到目前为止,我的方法是将 admit/discharge 列转换为间隔(数据很敏感,所以我不能分享实际日期):
d <- d %>%
mutate(duration = admit %--% discharge)
然后创建一个小标题,其中每一行对应于时间范围,加上一列可以在 for 循环中添加的零:
t <-
tibble(
days = as.Date(date("2017-01-01"):date("2019-12-31")),
count = 0
)
不幸的是,我不知道如何创建一个 for 循环来对每个间隔内的天数求和。到目前为止,这是我的尝试,它始终为我提供 24 的统一值:
for(i in timeline$days) {
if (i %within% d$duration)
timeline$count = timeline$count + 1
}
示例数据。
library(dplyr)
set.seed(42)
d <- tibble(admit = Sys.Date() - sample(300, size = 1000, replace = TRUE)) %>%
mutate(discharge = admit + sample(0:30, size = 1000, replace = TRUE))
d
# # A tibble: 1,000 x 2
# admit discharge
# <date> <date>
# 1 2019-06-18 2019-07-14
# 2 2019-06-11 2019-06-12
# 3 2019-12-24 2020-01-18
# 4 2019-07-13 2019-07-29
# 5 2019-09-08 2019-09-23
# 6 2019-10-15 2019-10-15
# 7 2019-08-11 2019-08-28
# 8 2020-02-07 2020-02-29
# 9 2019-09-03 2019-09-10
# 10 2019-08-20 2019-09-14
# # ... with 990 more rows
我们可以用Map
(或purrr::pmap
)产生日期ranges/sequences的列表:
Map(seq.Date, d$admit, d$discharge, list(by = "days"))[1:2]
# [[1]]
# [1] "2019-06-18" "2019-06-19" "2019-06-20" "2019-06-21" "2019-06-22" "2019-06-23" "2019-06-24"

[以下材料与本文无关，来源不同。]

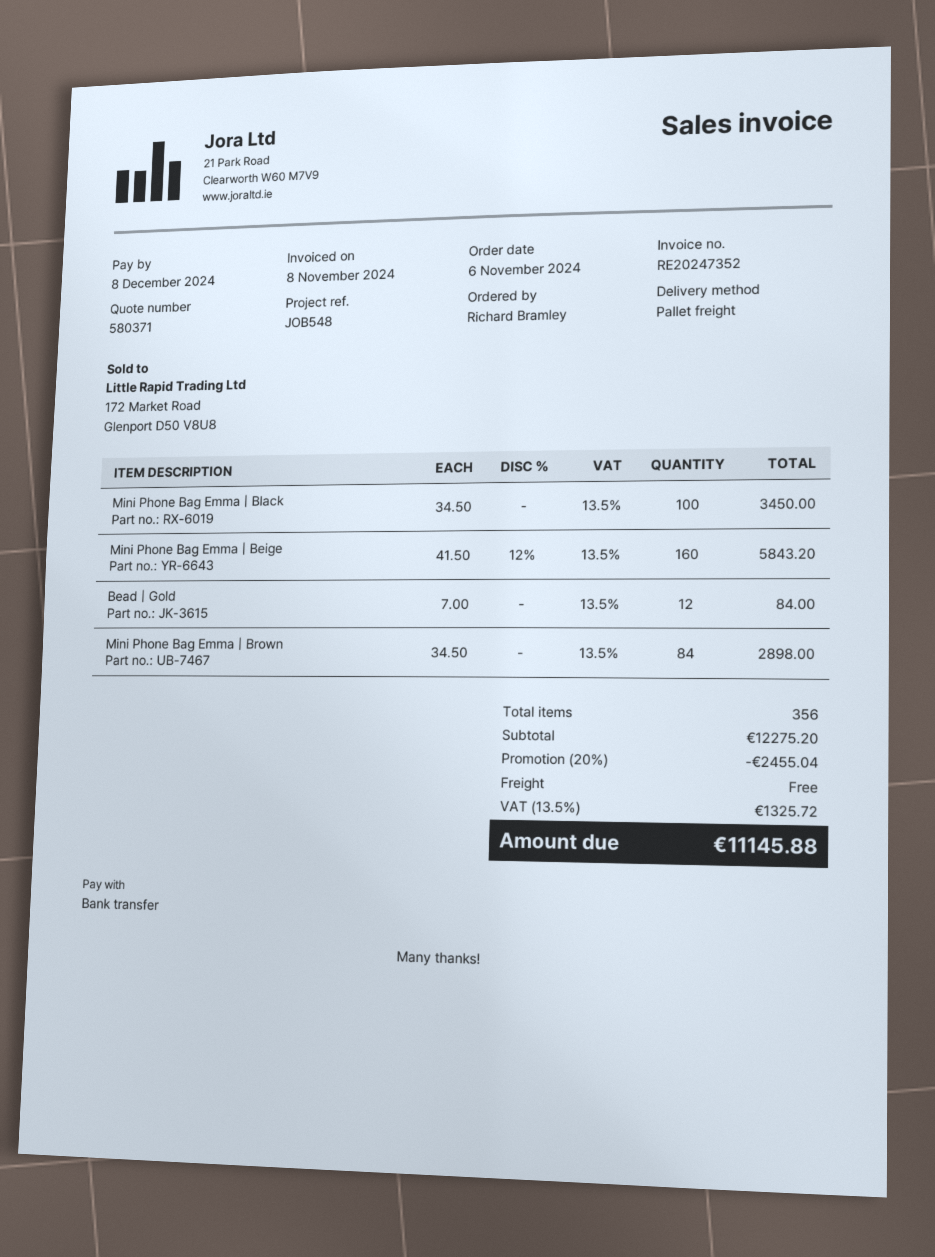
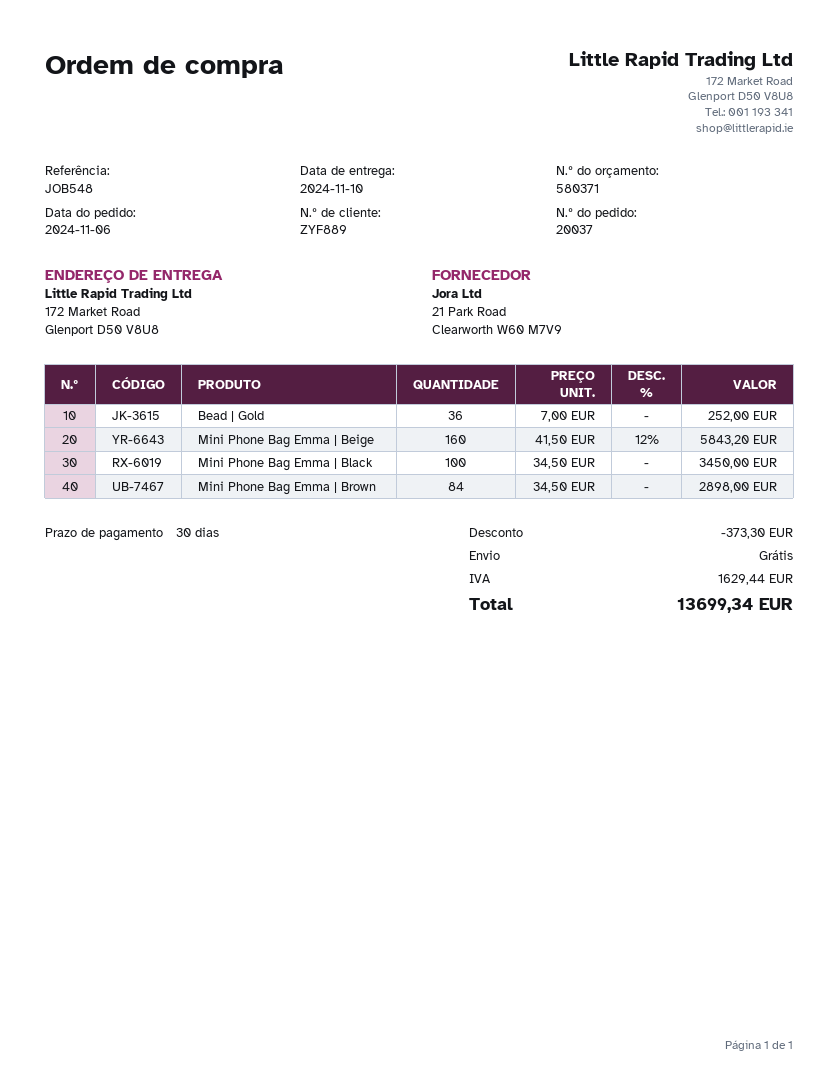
Bead | Gold: 12 x 7.00 = 84.00 -> 36 x 7.00 = 252.00
discount: 2455.04 -> 373.30
tax: 1325.72 -> 1629.44
total: 11145.88 -> 13699.34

# [8] "2019-06-25" "2019-06-26" "2019-06-27" "2019-06-28" "2019-06-29" "2019-06-30" "2019-07-01"
# [15] "2019-07-02" "2019-07-03" "2019-07-04" "2019-07-05" "2019-07-06" "2019-07-07" "2019-07-08"
# [22] "2019-07-09" "2019-07-10" "2019-07-11" "2019-07-12" "2019-07-13" "2019-07-14"
# [[2]]
# [1] "2019-06-11" "2019-06-12"
然后组合这些,将它们制表(用table
),然后enframe
它们:
Map(seq.Date, d$admit, d$discharge, list(by = "days")) %>%
do.call(c, .) %>%
table() %>%
tibble::enframe(name = "date", value = "count") %>%
# because `table` preserves a *character* representation of the Date
mutate(date = as.Date(date)) %>%
arrange(date)
# # A tibble: 328 x 2
# date count
# <date> <table>
# 1 2019-05-24 1
# 2 2019-05-25 3
# 3 2019-05-26 7
# 4 2019-05-27 8
# 5 2019-05-28 9
# 6 2019-05-29 14
# 7 2019-05-30 20
# 8 2019-05-31 20
# 9 2019-06-01 20
# 10 2019-06-02 21
# # ... with 318 more rows
这是使用 tidyverse
函数的另一种方法。
library(tidyverse)
d %>%
mutate(days = map2(admit, discharge, seq, by = "day")) %>%
unnest(days) %>%
count(days) %>%
right_join(t, by = "days") %>%
mutate(n = coalesce(n, as.integer(count))) %>%
select(-count)
我们在 admit
和 discharge
之间创建日期序列,每个唯一日期 count
,将其与 t
连接,以便 [=15 中的所有日期=] 保持原样。